Look through the data that follows and say how many of its lines contain "Adattabile", giving the number only.

→ **Available records**:
++++++

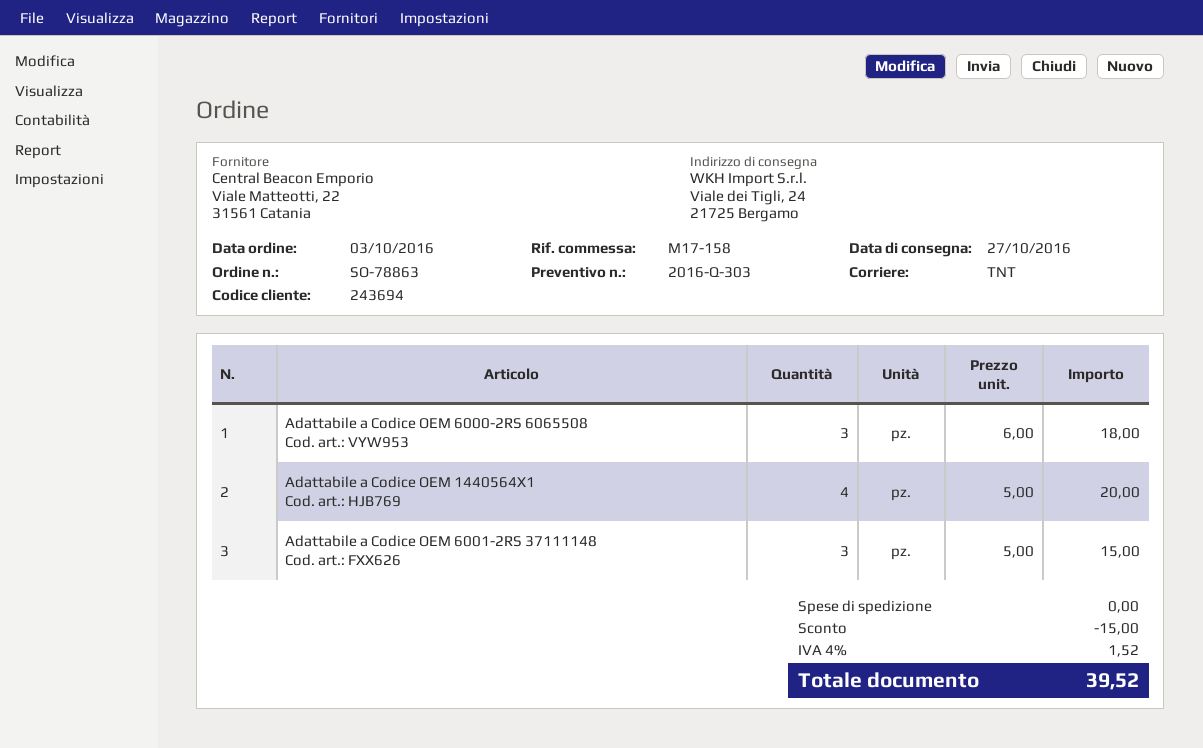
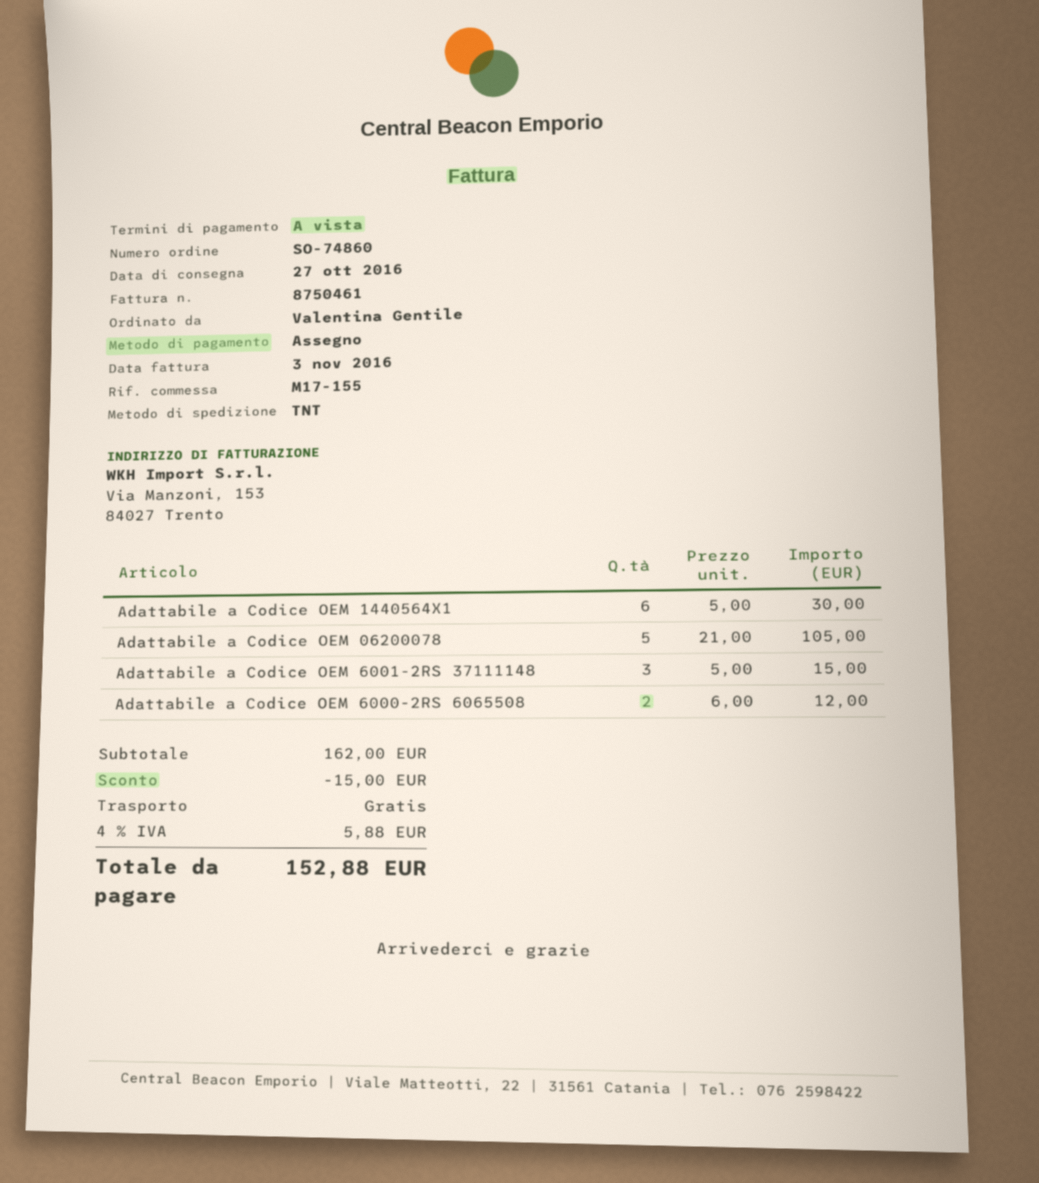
order number: SO-78863 -> SO-74860
reference: M17-158 -> M17-155
Adattabile a Codice OEM 6000-2RS 6065508: 3 x 6.00 = 18.00 -> 2 x 6.00 = 12.00
Adattabile a Codice OEM 1440564X1: 4 x 5.00 = 20.00 -> 6 x 5.00 = 30.00
Adattabile a Codice OEM 06200078: none -> 5 x 21.00 = 105.00
tax: 4% = 1.52 -> 4% = 5.88
total: 39.52 -> 152.88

++++++

→ **Response**:
3